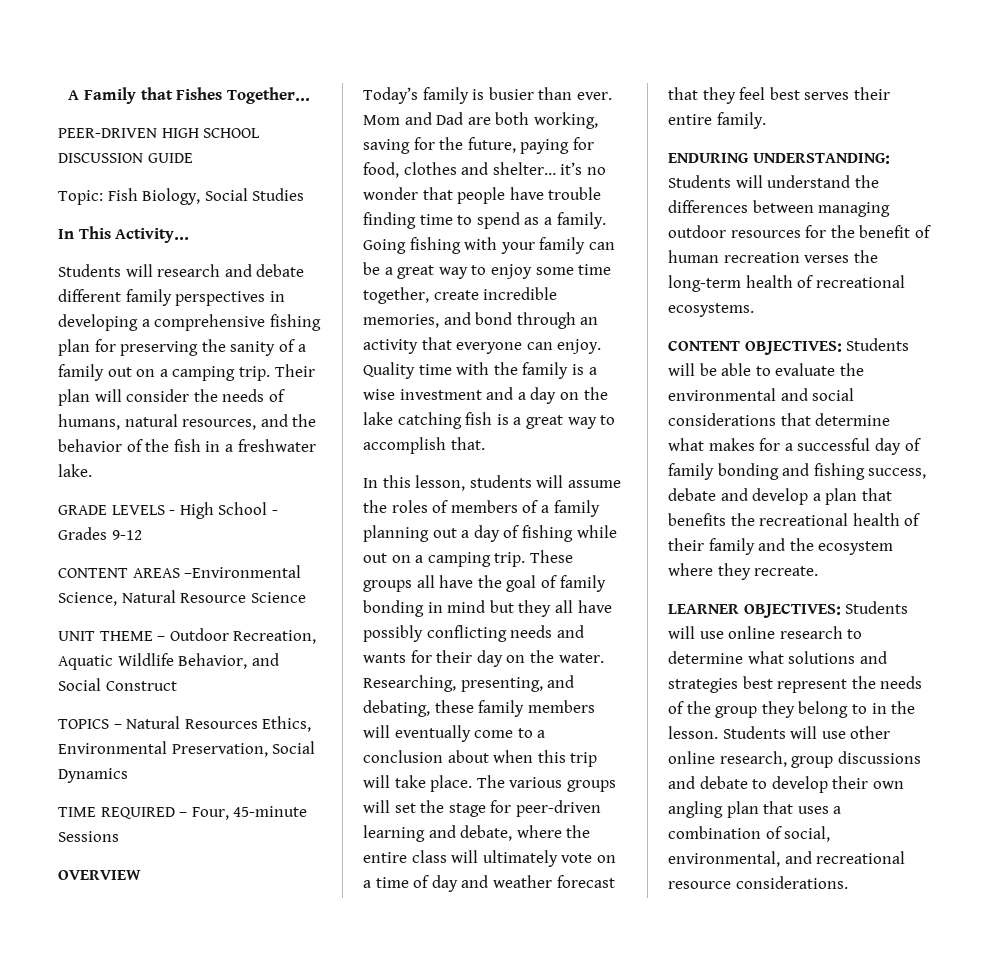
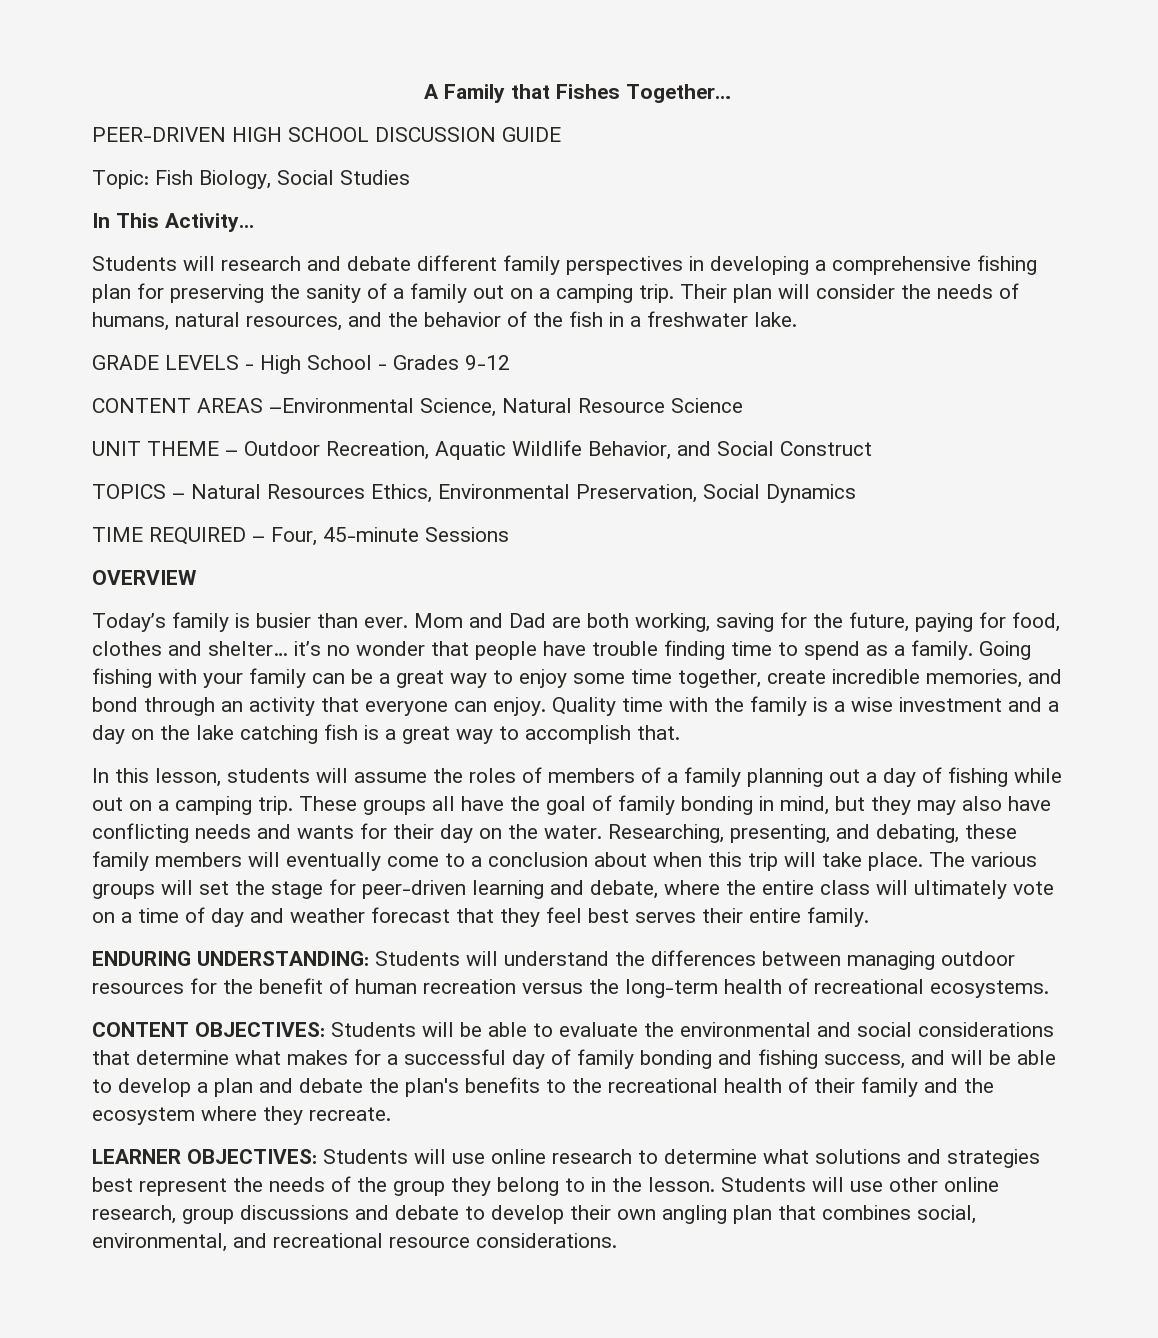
- These groups all have the goal of family bonding in mind but they all have possibly conflicting needs and wants for their day on the water.
+ These groups all have the goal of family bonding in mind, but they may also have conflicting needs and wants for their day on the water.
- ENDURING UNDERSTANDING: Students will understand the differences between managing outdoor resources for the benefit of human recreation verses the long-term health of recreational ecosystems.
+ ENDURING UNDERSTANDING: Students will understand the differences between managing outdoor resources for the benefit of human recreation versus the long-term health of recreational ecosystems.
- CONTENT OBJECTIVES: Students will be able to evaluate the environmental and social considerations that determine what makes for a successful day of family bonding and fishing success, debate and develop a plan that benefits the recreational health of their family and the ecosystem where they recreate.
+ CONTENT OBJECTIVES: Students will be able to evaluate the environmental and social considerations that determine what makes for a successful day of family bonding and fishing success, and will be able to develop a plan and debate the plan's benefits to the recreational health of their family and the ecosystem where they recreate.
- Students will use other online research, group discussions and debate to develop their own angling plan that uses a combination of social, environmental, and recreational resource considerations.
+ Students will use other online research, group discussions and debate to develop their own angling plan that combines social, environmental, and recreational resource considerations.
****
→ **YOUR OBJECTIVE**
Verbatim copy, pictures excluded: output the lines from the first line of the records above through the line containing "- CONTENT OBJECTIVES: Students".

→ **ANSWER FOR THE TASK**
- These groups all have the goal of family bonding in mind but they all have possibly conflicting needs and wants for their day on the water.
+ These groups all have the goal of family bonding in mind, but they may also have conflicting needs and wants for their day on the water.
- ENDURING UNDERSTANDING: Students will understand the differences between managing outdoor resources for the benefit of human recreation verses the long-term health of recreational ecosystems.
+ ENDURING UNDERSTANDING: Students will understand the differences between managing outdoor resources for the benefit of human recreation versus the long-term health of recreational ecosystems.
- CONTENT OBJECTIVES: Students will be able to evaluate the environmental and social considerations that determine what makes for a successful day of family bonding and fishing success, debate and develop a plan that benefits the recreational health of their family and the ecosystem where they recreate.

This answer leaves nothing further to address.